Figure 1. Sir Francis Dicksee’s Funeral of a Viking
Source: Wikimedia Commons
Along with this interest in how modern cultures represented the medieval past came the growing realization that various groups used imaginary pasts to support present exclusionary politics. In terms of medievalism, amongst such groups, an idealized medieval past was presented as homogenously white, patriarchal and Christian. Scholars like Mary Rambaran-Olms, Dorothy Kim and Johnathan Hsy, Adam Miyashiro and Helen Young and many others noted this, while also arguing that such problematic ideas had been supported by the disciplines of medieval studies and history themselves which have a legacy of colonial and racist methodologies and practices.
Yet, nostalgic misrepresentations of the distant past is a global phenomenon. The interest in Chinese dragons, Japanese samurai, ancient Egypt, or fallen Indigenous empires in the Americas share many features with the problematics of medieval nostalgia outlined above. In all cases, people living in the same space as those in the distant past and people living elsewhere in the world wax nostalgic for an incomplete vision of the past.

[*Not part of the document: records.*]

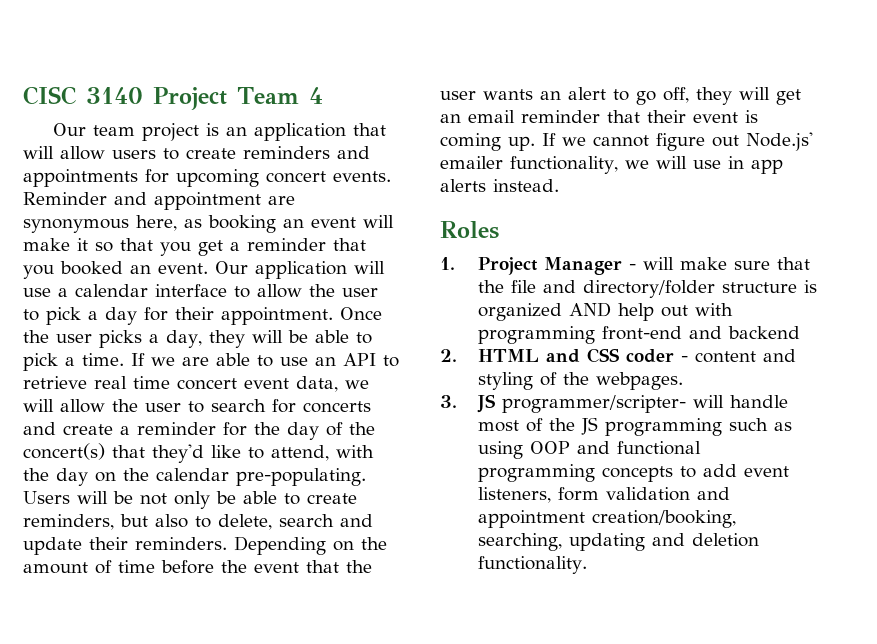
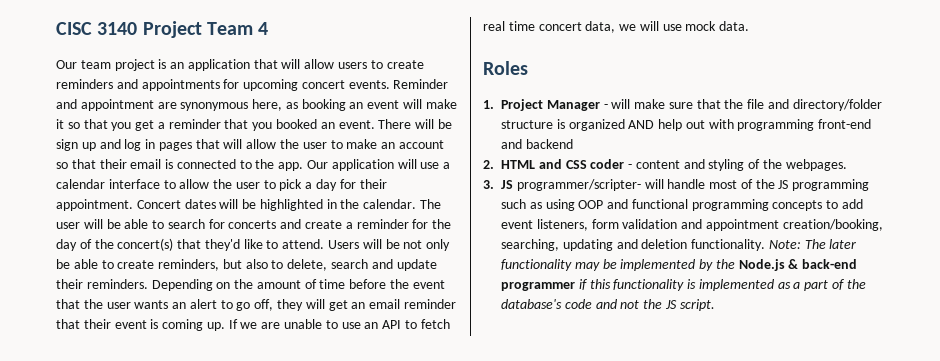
+ There will be sign up and log in pages that will allow the user to make an account so that their email is connected to the app.
- Once the user picks a day, they will be able to pick a time. If we are able to use an API to retrieve real time concert event data, we will allow the user to search for concerts and create a reminder for the day of the concert(s) that they'd like to attend, with the day on the calendar pre-populating.
+ Concert dates will be highlighted in the calendar. The user will be able to search for concerts and create a reminder for the day of the concert(s) that they'd like to attend.
- If we cannot figure out Node.js' emailer functionality, we will use in app alerts instead.
+ If we are unable to use an API to fetch real time concert data, we will use mock data.
+ Note: The later functionality may be implemented by the Node.js & back-end programmer if this functionality is implemented as a part of the database's code and not the JS script.

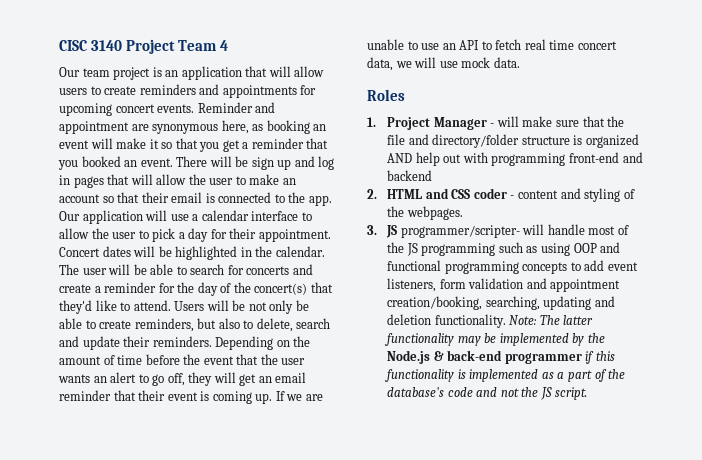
- Note: The later functionality may be implemented by the Node.js & back-end programmer if this functionality is implemented as a part of the database's code and not the JS script.
+ Note: The latter functionality may be implemented by the Node.js & back-end programmer if this functionality is implemented as a part of the database's code and not the JS script.

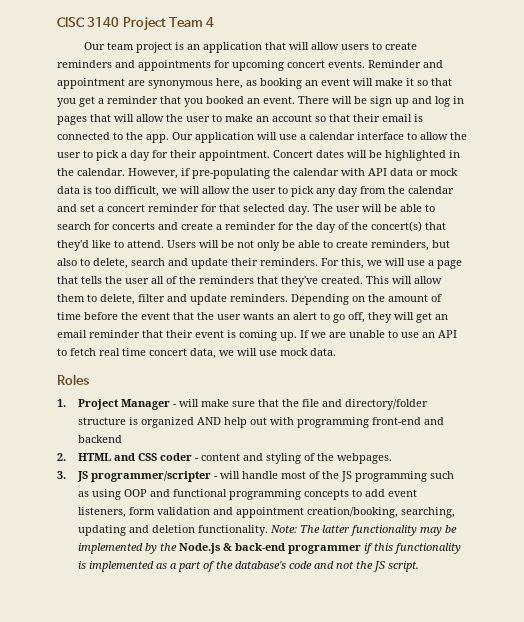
+ However, if pre-populating the calendar with API data or mock data is too difficult, we will allow the user to pick any day from the calendar and set a concert reminder for that selected day.
+ For this, we will use a page that tells the user all of the reminders that they've created. This will allow them to delete, filter and update reminders.
- 3. JS programmer/scripter- will handle most of the JS programming such as using OOP and functional programming concepts to add event listeners, form validation and appointment creation/booking, searching, updating and deletion functionality.
+ 3. JS programmer/scripter - will handle most of the JS programming such as using OOP and functional programming concepts to add event listeners, form validation and appointment creation/booking, searching, updating and deletion functionality.

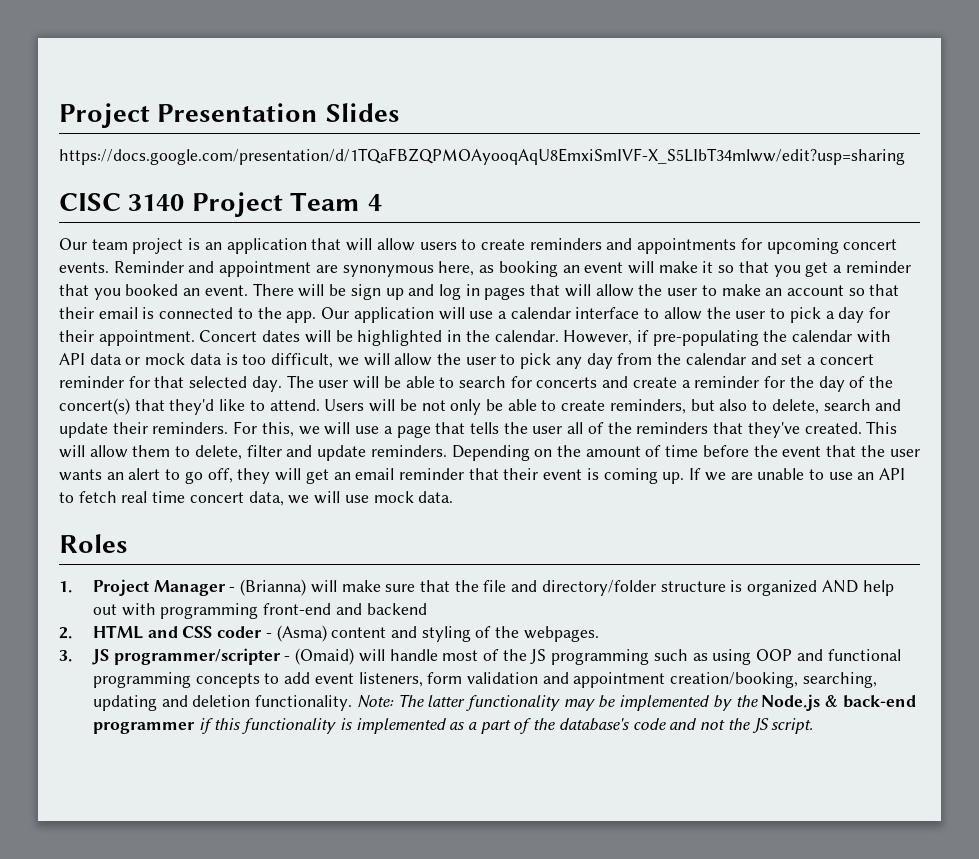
+ Project Presentation Slides
+ https://docs.google.com/presentation/d/1TQaFBZQPMOAyooqAqU8EmxiSmIVF-X_S5LIbT34mlww/edit?usp=sharing
- 1. Project Manager - will make sure that the file and directory/folder structure is organized AND help out with programming front-end and backend
+ 1. Project Manager - (Brianna) will make sure that the file and directory/folder structure is organized AND help out with programming front-end and backend
- 2. HTML and CSS coder - content and styling of the webpages.
+ 2. HTML and CSS coder - (Asma) content and styling of the webpages.
- 3. JS programmer/scripter - will handle most of the JS programming such as using OOP and functional programming concepts to add event listeners, form validation and appointment creation/booking, searching, updating and deletion functionality.
+ 3. JS programmer/scripter - (Omaid) will handle most of the JS programming such as using OOP and functional programming concepts to add event listeners, form validation and appointment creation/booking, searching, updating and deletion functionality.

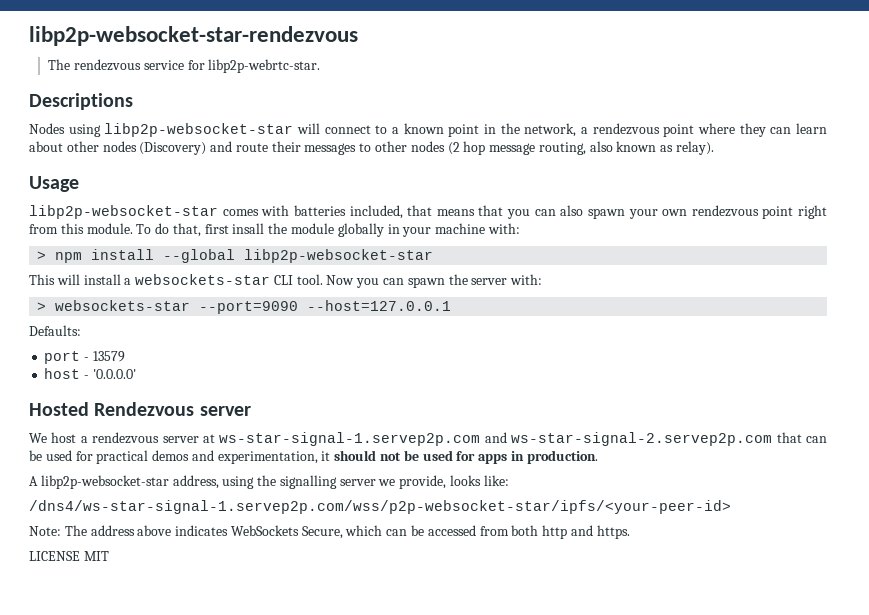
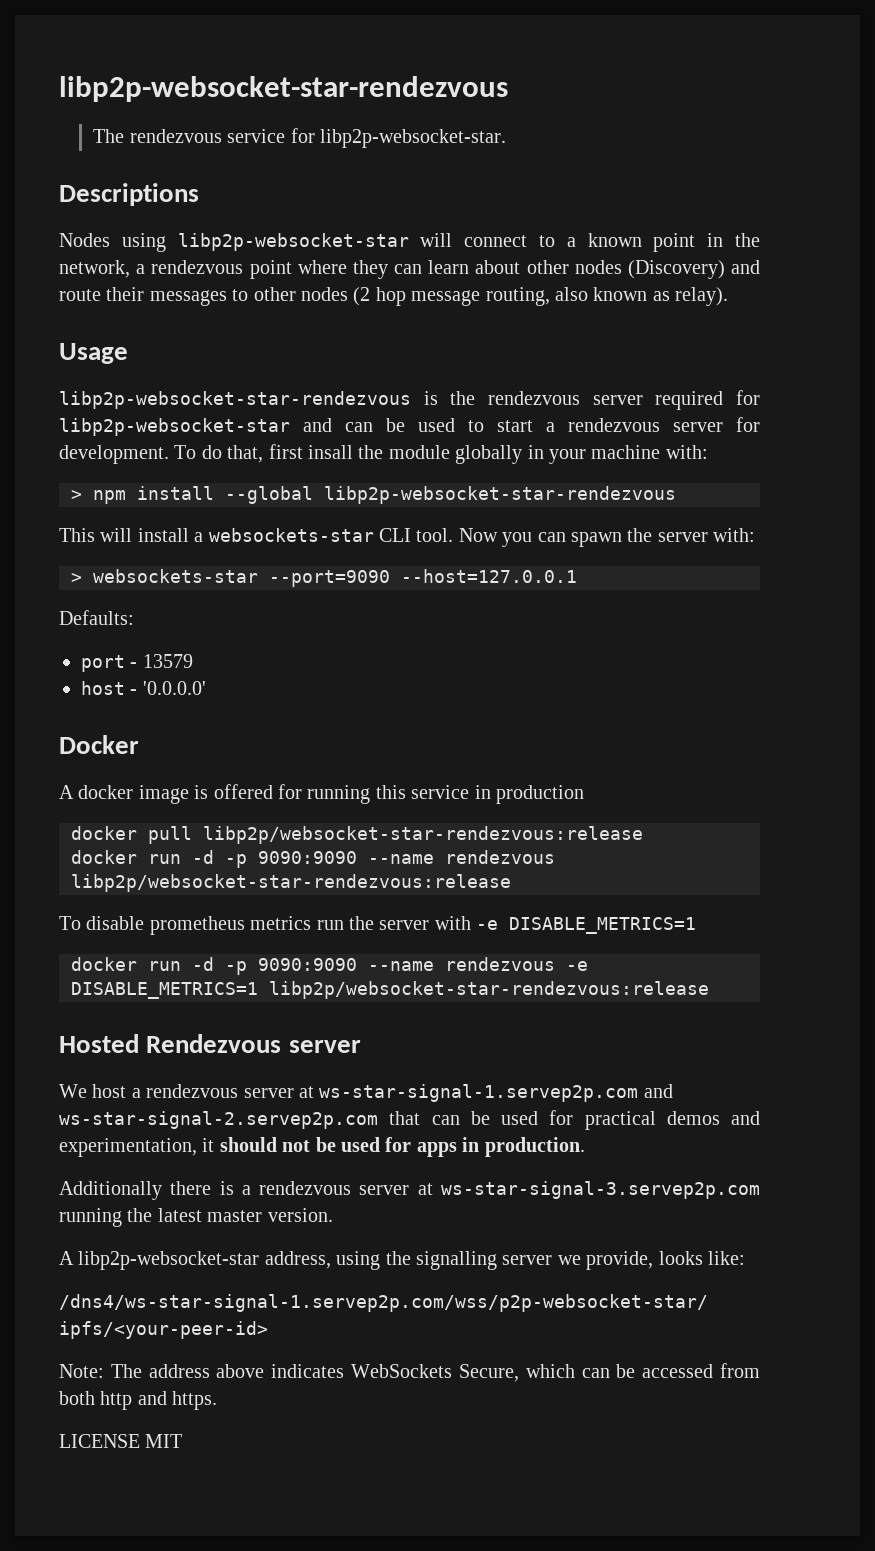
- The rendezvous service for libp2p-webrtc-star.
+ The rendezvous service for libp2p-websocket-star.
- libp2p-websocket-star comes with batteries included, that means that you can also spawn your own rendezvous point right from this module.
+ libp2p-websocket-star-rendezvous is the rendezvous server required for libp2p-websocket-star and can be used to start a rendezvous server for development.
- > npm install --global libp2p-websocket-star
+ > npm install --global libp2p-websocket-star-rendezvous
+ Docker
+ A docker image is offered for running this service in production
+ docker pull libp2p/websocket-star-rendezvous:release
+ docker run -d -p 9090:9090 --name rendezvous libp2p/websocket-star-rendezvous:release
+ To disable prometheus metrics run the server with -e DISABLE_METRICS=1
+ docker run -d -p 9090:9090 --name rendezvous -e DISABLE_METRICS=1 libp2p/websocket-star-rendezvous:release
+ Additionally there is a rendezvous server at ws-star-signal-3.servep2p.com running the latest master version.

The five contributors to this forum, focusing on China, Latin America, the United States, Egypt, and Canada show the global nature of what is usually discussed as medievalism. Julie Gibbings shows how accusations of medieval, feudal, and backwardness have shaped political discourse in Latin America since independence and fuel ongoing policies toward and ideas about Indigenous peoples and perceptions (whether self- or external) about development. Sara Ann Knutson zooms in on the recent Disney superhero series, Moon Knight, as one of so many possible examples about the nostalgic misrepresentation of ancient Egypt and archaeology and their implications for how North Americans and Europe interact with Egypt, the Arab world, and other non-European places. In her essay, Donna Trembinski shows how a curious fixation on medieval European traditions in higher education continue to shape governance structures in Canadian universities. Far more than quaint tradition, the medieval rituals regarding disciplinary autonomy, fraternities, and oral exams also mask the nostalgic desires of university communities. Shoufu Yin looks at a range of movies and video games, which show a mix of North American and East Asian representations of the past, to ask how both the producers and consumers of these contemporary media Orientalize and fetishize the imperial past and in particular women in war. In his article, Robert Zecker shows how the ongoing nativist bent in US discussions about immigration show an evolving nostalgia for a distant past where immigration and a pure America were apparently always in harmony.
Combined the contributors to this forum, the first of the Journal of the CHA’s new online forum, decentre Europe and show the global nature of how nostalgic misrepresentations shape our present.